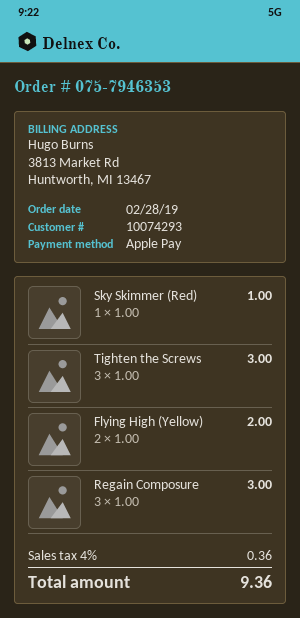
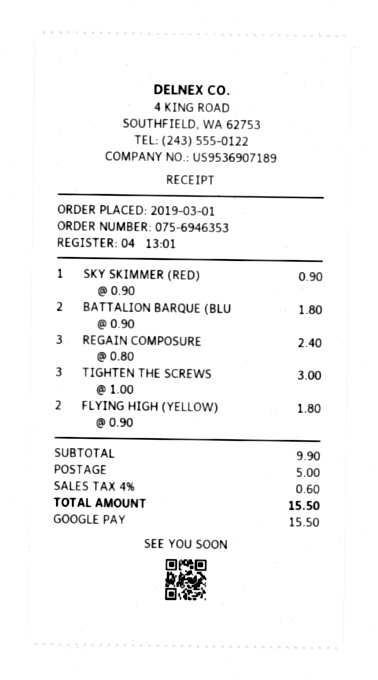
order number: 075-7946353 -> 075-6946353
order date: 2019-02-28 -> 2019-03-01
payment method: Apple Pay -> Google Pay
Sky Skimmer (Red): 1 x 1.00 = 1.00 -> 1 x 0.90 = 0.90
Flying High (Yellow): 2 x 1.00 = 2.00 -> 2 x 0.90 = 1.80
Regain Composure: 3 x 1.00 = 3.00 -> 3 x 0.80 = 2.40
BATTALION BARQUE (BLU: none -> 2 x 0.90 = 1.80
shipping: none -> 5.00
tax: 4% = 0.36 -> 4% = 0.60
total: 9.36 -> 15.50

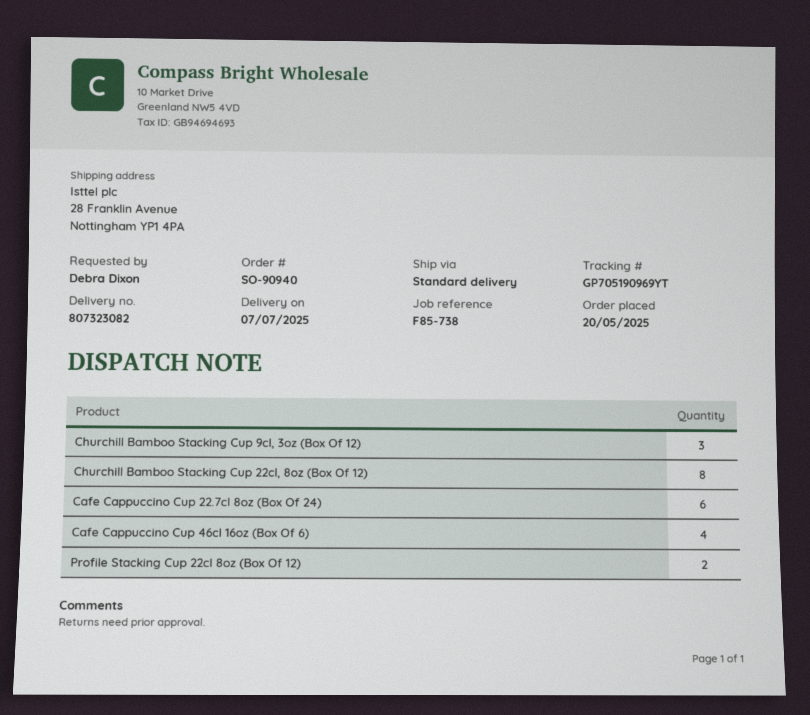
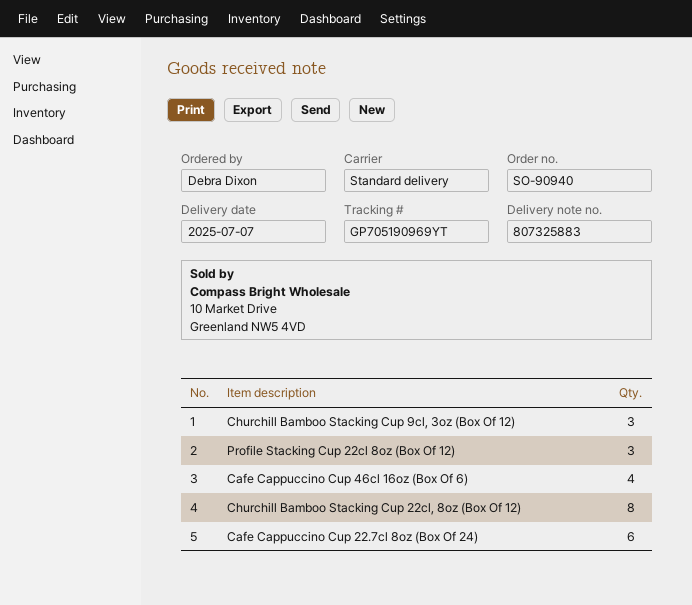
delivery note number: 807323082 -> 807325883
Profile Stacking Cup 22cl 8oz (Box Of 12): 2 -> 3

> _WHAT TO PRODUCE_: Print the listing exactly, but skip its pictures.

> _ANSWER SECTION_:
order number: 075-7946353 -> 075-6946353
order date: 2019-02-28 -> 2019-03-01
payment method: Apple Pay -> Google Pay
Sky Skimmer (Red): 1 x 1.00 = 1.00 -> 1 x 0.90 = 0.90
Flying High (Yellow): 2 x 1.00 = 2.00 -> 2 x 0.90 = 1.80
Regain Composure: 3 x 1.00 = 3.00 -> 3 x 0.80 = 2.40
BATTALION BARQUE (BLU: none -> 2 x 0.90 = 1.80
shipping: none -> 5.00
tax: 4% = 0.36 -> 4% = 0.60
total: 9.36 -> 15.50

delivery note number: 807323082 -> 807325883
Profile Stacking Cup 22cl 8oz (Box Of 12): 2 -> 3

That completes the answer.